EA035561B1 - Detonator interrupter for well tools - Google Patents

Abstract

An interrupter for use with a wellbore tool may include a housing having an interior and a fusible body disposed in the housing interior. The fusible body may be solid below a specified temperature and liquid above the specified temperature. The fusible body communicates a first high-order detonation to a detonator only when liquid. The communicated the first high-order detonation is at a magnitude sufficient to cause the detonator to produce a second high-order detonation.

Description

The technical field to which the invention relates

The present invention relates to devices and methods for preventing unintentional activation of one or more downhole tools. More specifically, the present invention relates to the field of control devices and methods for selectively interrupting an explosive circuit used to fire a bullet perforator.

Background Art

One of the activities associated with completing an oil or gas well is perforating the casing of the well.
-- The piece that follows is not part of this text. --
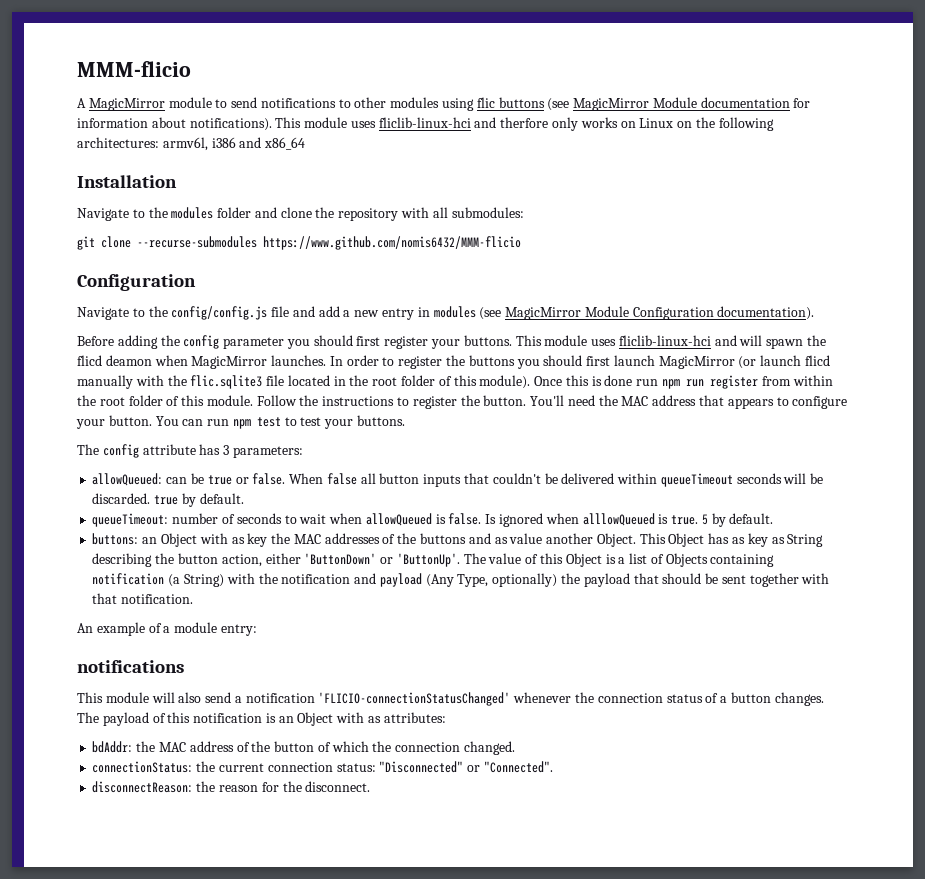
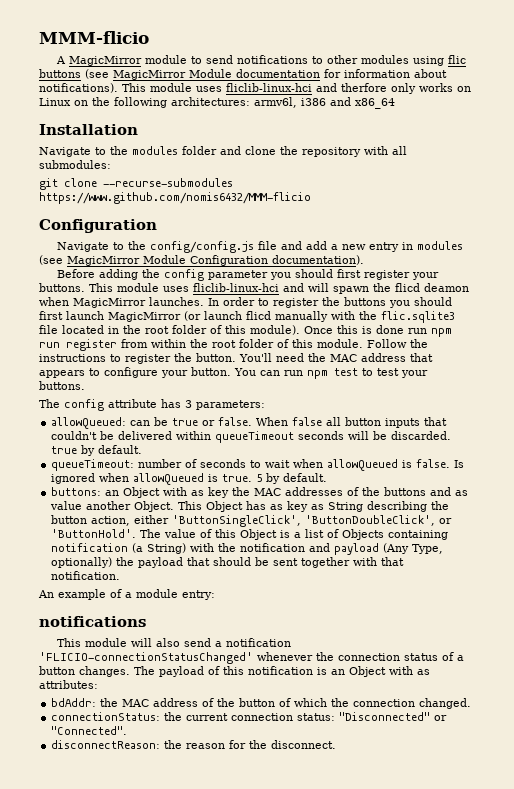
[582,513,655,526] alllowQueued -> [133,473,205,485] allowQueued
[304,553,460,567] 'ButtonDown' or 'ButtonUp'. -> [172,515,453,527] [51,529,137,538] 'ButtonSingleClick', 'ButtonDoubleClick', or 'ButtonHold'.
During this process, perforations are made, such as passages or holes in the well casing, to provide fluid communication between the wellbore and the reservoir that is penetrated by the well. These perforations are usually made with a bullet perforator loaded with shaped charges. The perforator is lowered into the wellbore on an electric cable, wire rope, coiled tubing or other means prior to installation adjacent to a productive oil and gas bearing formation. Then, a signal from the surface activates the ignition head associated with the bullet perforator, which then detonates the shaped charges. Bullets or high velocity jets generated by the explosion of shaped charges pierce the casing to allow formation fluids to flow out of the formation through the perforations and into the production string for delivery to the surface.

Many oil well tools use full detonation for their job. It is desirable to avoid triggering such an unintentional complete detonation of oil well tools at the surface or in an unacceptable location in the wellbore. The present invention relates to methods and devices for preventing unintentional detonation of bullet guns and other downhole devices where full detonation is used.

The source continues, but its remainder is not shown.